Phase 2, Step 1: Install Dependencies
# Claude Code runs this automatically, but here's what gets installed:
# - OpenCV for face detection and image analysis
# - NumPy for numerical operations
# - rawpy for processing RAW camera files (Sony ARW, Canon CR2, etc.)
pip install opencv-python-headless numpy rawpy
# Download the AI models used for face detection and recognition
mkdir -p models && cd models
# DNN face detector — more accurate than older Haar cascade method
curl -LO "https://raw.githubusercontent.com/opencv/opencv/master/samples/dnn/face_detector/deploy.prototxt"
curl -LO "https://raw.githubusercontent.com/opencv/opencv_3rdparty/dnn_samples_face_detector_20170830/res10_300x300_ssd_iter_140000.caffemodel"
# SFace recognition model — identifies WHO is in each photo
curl -LO "https://github.com/opencv/opencv_zoo/raw/main/models/face_recognition_sface/face_recognition_sface_2021dec.onnx"
Phase 2, Step 2: Build a Reference Identity
You need 10-20 photos where you’re certain the target person is the main subject. These become the “identity anchor” that the pipeline matches against.
import cv2
import numpy as np
# Load the face detection and recognition AI models
face_net = cv2.dnn.readNetFromCaffe(
"models/deploy.prototxt",
"models/res10_300x300_ssd_iter_140000.caffemodel"
)
face_recognizer = cv2.FaceRecognizerSF.create(
"models/face_recognition_sface_2021dec.onnx", ""
)
def detect_faces(img, confidence_threshold=0.6):
"""Find all faces in an image using DNN detector.
Returns list of (x, y, width, height, confidence) for each face found."""
h, w = img.shape[:2]
blob = cv2.dnn.blobFromImage(img, 1.0, (300, 300), (104, 177, 123))
face_net.setInput(blob)
detections = face_net.forward()
faces = []
for i in range(detections.shape[2]):
conf = detections[0, 0, i, 2]
if conf < confidence_threshold:
continue
x1 = int(detections[0, 0, i, 3] * w)
y1 = int(detections[0, 0, i, 4] * h)
x2 = int(detections[0, 0, i, 5] * w)
y2 = int(detections[0, 0, i, 6] * h)
faces.append((x1, y1, x2 - x1, y2 - y1, float(conf)))
return faces
def get_embedding(img, face_bbox):
"""Extract a 128-dimension face fingerprint.

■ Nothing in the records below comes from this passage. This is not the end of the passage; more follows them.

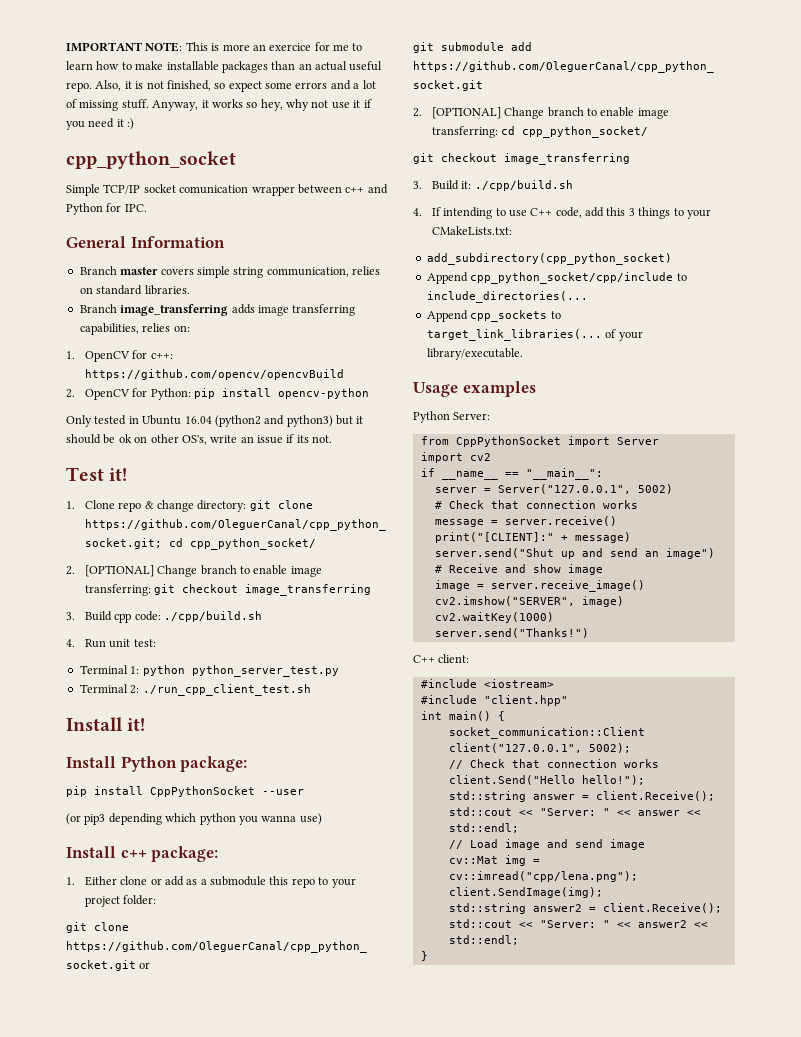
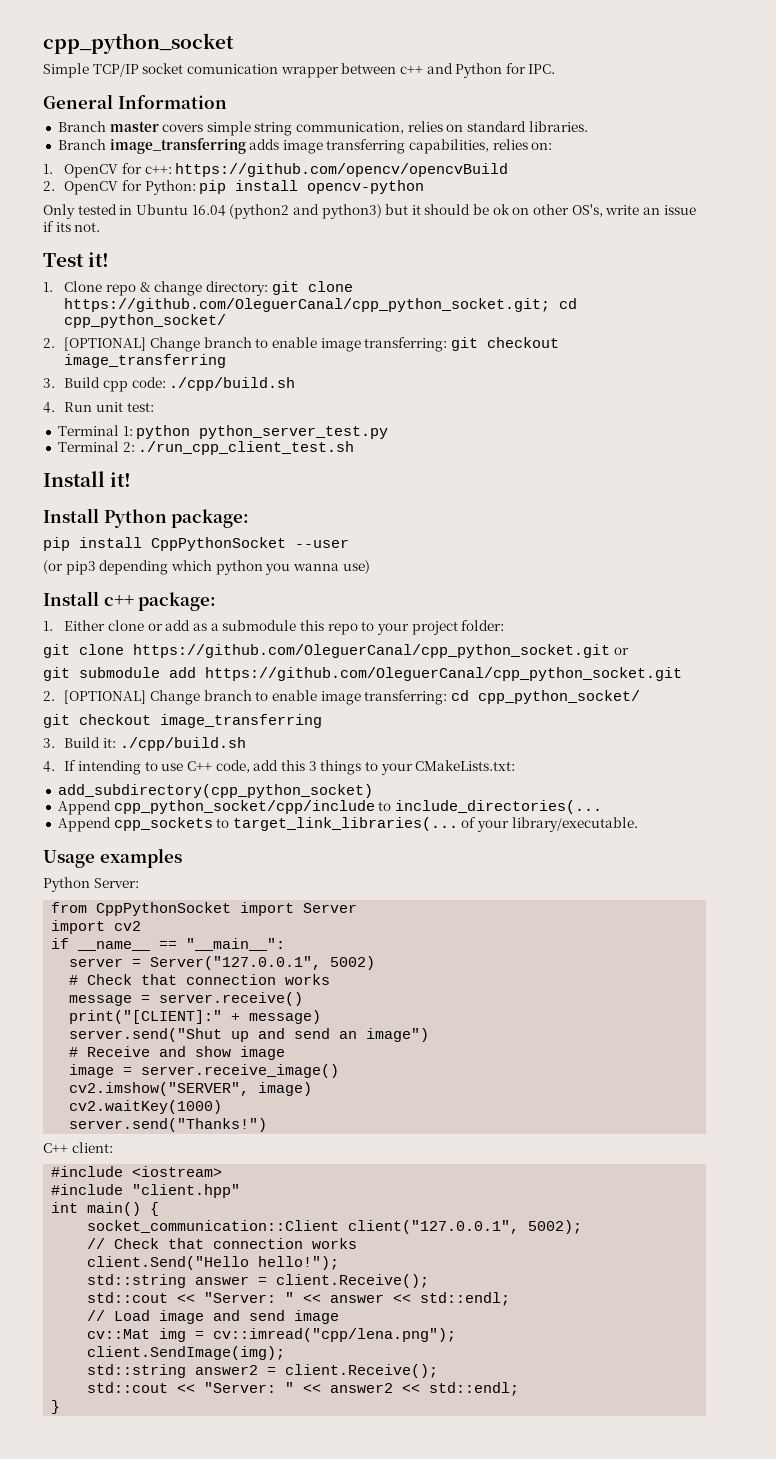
- IMPORTANT NOTE: This is more an exercice for me to learn how to make installable packages than an actual useful repo. Also, it is not finished, so expect some errors and a lot of missing stuff. Anyway, it works so hey, why not use it if you need it :)

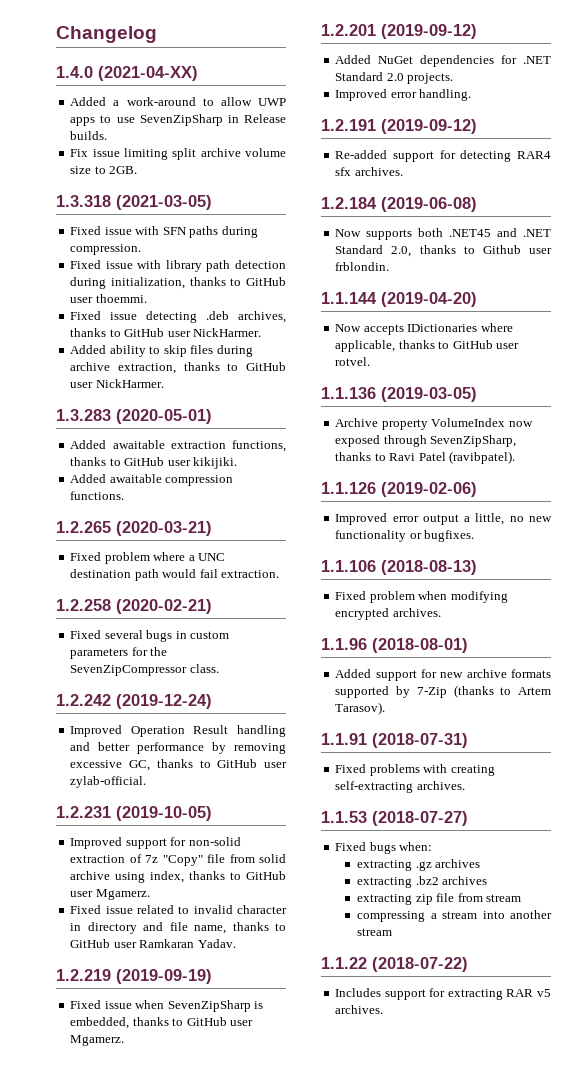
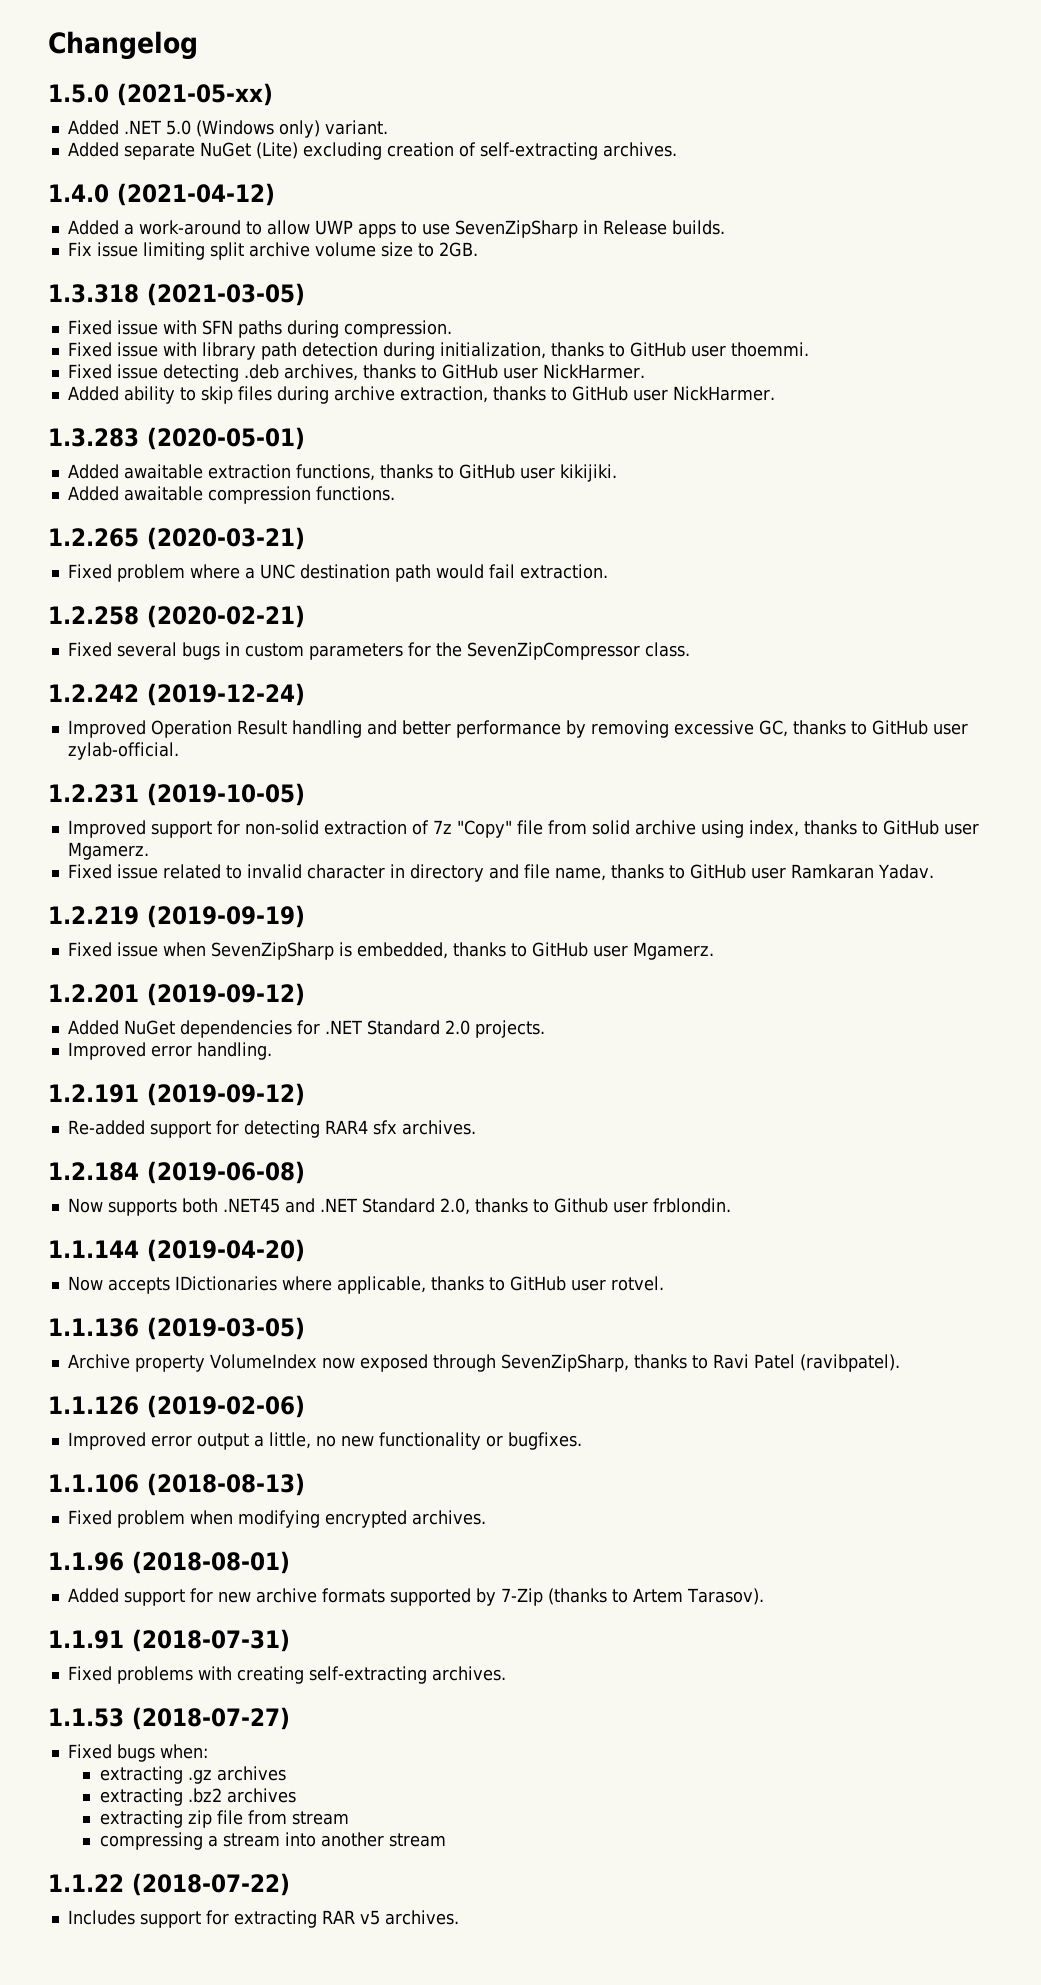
+ 1.5.0 (2021-05-xx)
+ Added .NET 5.0 (Windows only) variant.
+ Added separate NuGet (Lite) excluding creation of self-extracting archives.
- 1.4.0 (2021-04-XX)
+ 1.4.0 (2021-04-12)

This is like a unique ID for the person's face."""
roi = np.array(face_bbox[:4], dtype=np.int32)
aligned = face_recognizer.alignCrop(img, roi)
return face_recognizer.feature(aligned)
# Build reference embeddings from your known-good photos
reference_embeddings = []
for photo_path in known_photos:
img = cv2.imread(photo_path)
faces = detect_faces(img)
if faces:
# Use the largest face in the photo (most likely the main subject)
largest = max(faces, key=lambda f: f[2] * f[3])
emb = get_embedding(img, largest)
reference_embeddings.append(emb)
Phase 2, Step 3: Color Checker Detection
If you shoot with a Calibrite ColorChecker Passport Photo, the pipeline can detect it and compute a color correction matrix for each lighting setup. The ColorChecker has 24 standard color patches with known sRGB values. By comparing what the camera captured versus the known values, we compute a 3×3 matrix that corrects color across the entire shoot.
# Known sRGB reference values for the 24 classic ColorChecker patches
COLORCHECKER_SRGB = np.array([
[115, 82, 68], # Dark Skin
[194, 150, 130], # Light Skin
[98, 122, 157], # Blue Sky
[87, 108, 67], # Foliage
# ... (all 24 patches defined in the full script)
[243, 243, 242], # White
[52, 52, 52], # Black
], dtype=np.float64)
def compute_color_correction(measured_patches, reference_patches):
"""Compute a 3x3 Color Correction Matrix using least squares.
This transforms camera colors → accurate sRGB colors."""
ccm, _, _, _ = np.linalg.lstsq(measured_patches, reference_patches, rcond=None)
return ccm
def apply_correction(image_rgb, ccm):
"""Apply the correction to every pixel in an image.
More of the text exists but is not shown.